Sunday, 12 December 2010

An innocent abroad

When I put it to one of my more sagacious workmates that I was reading a biography of PG Wodehouse his response was: "Is he enough of a deviant for it to be interesting?"

Jeeves' creator didn't go in for drunkenness, or infidelity, or excessive displays of emotion, or any of that angst-ridden poet stuff.

But the man who emerges from Robert McCrum's Wodehouse is certainly not without interest.

Skewered by Sean O'Casey as "English literature's performing flea", Wodehouse was a man who managed to avoid serving his country in not one, but two, world wars, and a man who could write:

"I never feel that real people are interesting. Even if they are, they never actually do funny things, at any rate in sufficient quantity to make an article."

A man with a near-pathological lack of interest in the wider world, who described himself as a "mere writing machine" and saved all his best material for the printed page.

In person Wodehouse was benign, good natured, but somewhat dull. Evelyn Waugh's brother Alec, who you may recall as "disgusting Uncle Alec", described the unchanging pleasures of Wodehouse's company thus:

"He looked exactly the same. He had not put on weight. He was always completely hairless. He was his familiar, massive, genial self. He had no peculiarities of manner or expression. He was not funny. He never repeated jokes. There was no sparkle in his conversation. He did not indulge in reminiscences. There was a straightforward exchange of talk ... 'It is an extraordinary thing,' he would say, 'Marlborough beat Tonbridge and Tonbridge beat Uppingham, but Uppingham beat Marlborough. What do you make of that?'"

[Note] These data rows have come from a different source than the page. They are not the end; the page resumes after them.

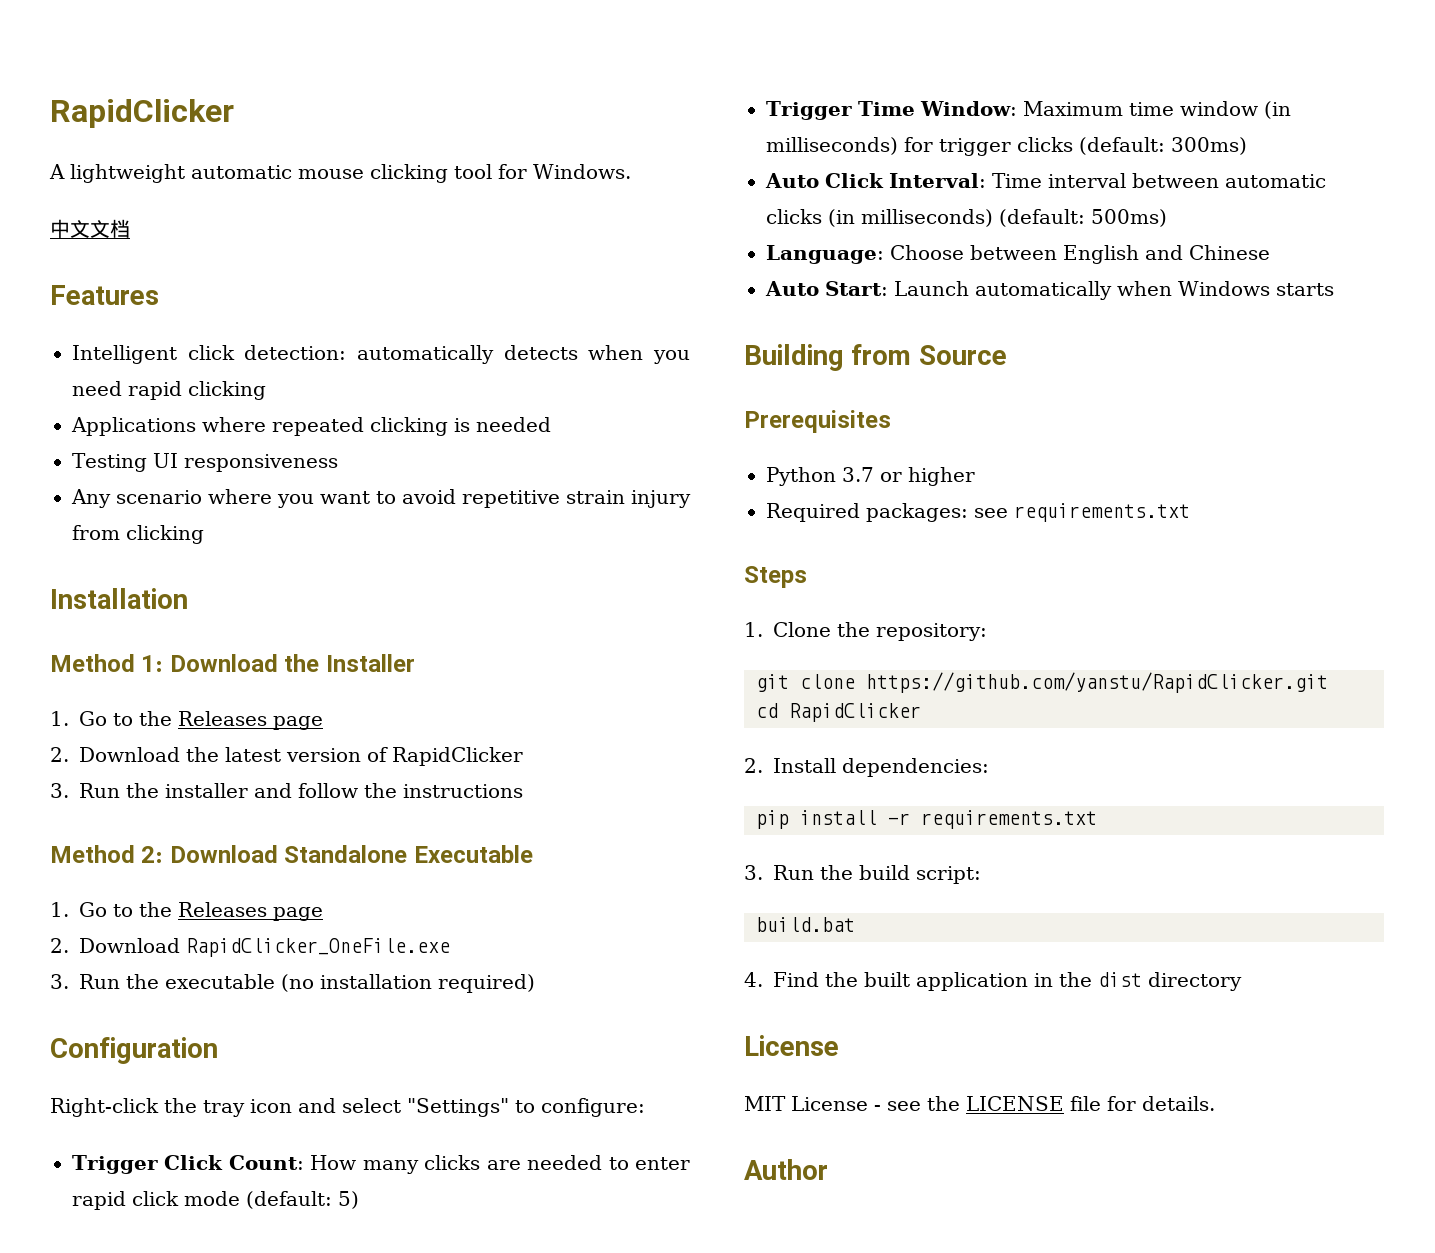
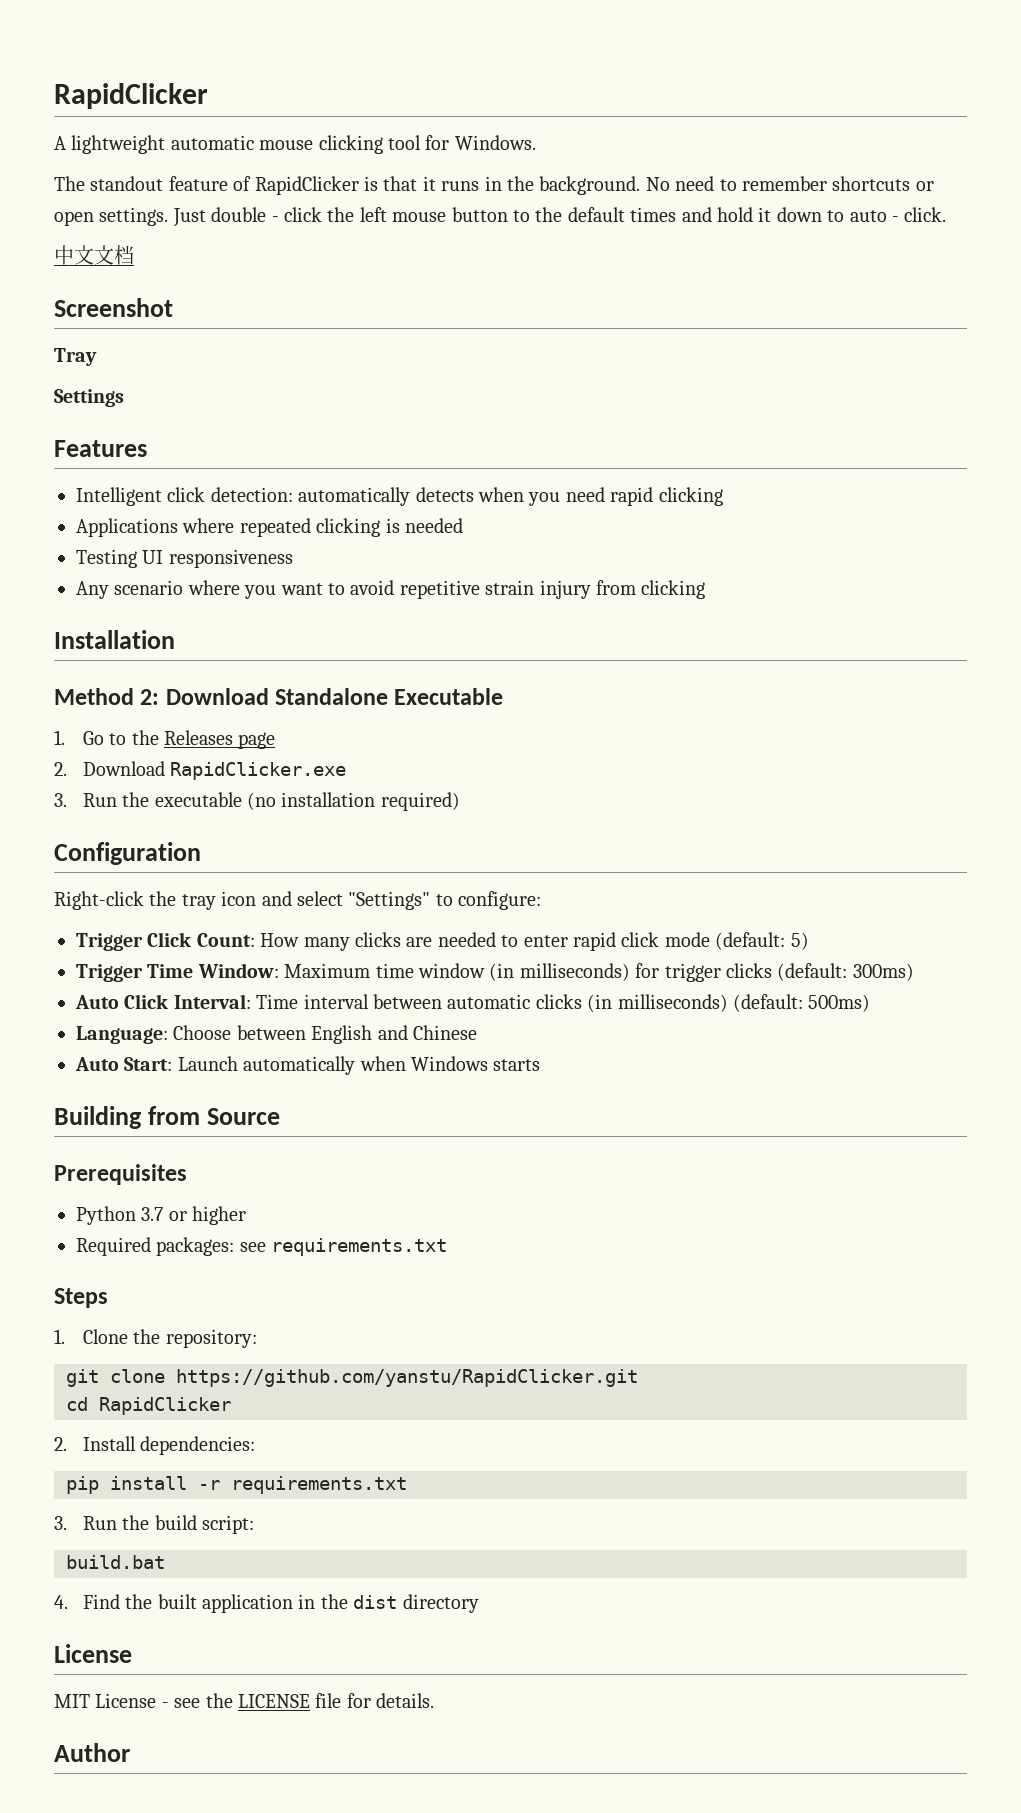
+ The standout feature of RapidClicker is that it runs in the background. No need to remember shortcuts or open settings. Just double - click the left mouse button to the default times and hold it down to auto - click.
+ Screenshot
+ Tray
+ Settings
- Method 1: Download the Installer
- 1. Go to the Releases page
- 2. Download the latest version of RapidClicker
- 3. Run the installer and follow the instructions
- 2. Download RapidClicker_OneFile.exe
+ 2. Download RapidClicker.exe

His innocence made him a dupe of the Nazis during World War II but, McCrum says, it also gave him "an exceptional good nature and a profound humanity."

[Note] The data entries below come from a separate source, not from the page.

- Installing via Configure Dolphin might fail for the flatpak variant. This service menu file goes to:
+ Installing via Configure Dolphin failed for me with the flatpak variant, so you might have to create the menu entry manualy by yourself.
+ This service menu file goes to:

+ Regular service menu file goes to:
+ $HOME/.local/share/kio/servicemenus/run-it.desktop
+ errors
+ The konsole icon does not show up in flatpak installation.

And Wodehouse's prose "danced on the page like poetry, marrying the English style of the academy with the English slang of the suburbs" in a "lunatic celebration of an Edwardian twilight" boasting lines like these:

"You see before you, Jeeves, a toad beneath the harrow"

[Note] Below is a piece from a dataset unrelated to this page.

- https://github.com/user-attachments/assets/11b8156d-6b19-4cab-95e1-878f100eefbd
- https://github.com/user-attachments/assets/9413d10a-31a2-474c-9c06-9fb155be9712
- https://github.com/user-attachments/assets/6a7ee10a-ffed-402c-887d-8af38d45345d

"He spun around with a sort of a guilty bound, like an adagio dancer surprised while watering the cat's milk."

"Like a man who, stooping to pluck a nosegay of wild flowers on a railway line, is unexpectedly struck in the small of the back by the Cornish Express."

And as for that "performing flea" squib .... years later, living in permanent exile in the USA, Wodehouse was able to gloss it like this: "Thinking it over, I believe he meant it to be complimentary, for all the performing fleas I have met have impressed me with their sterling artistry and that indefinable something which makes the good trouper."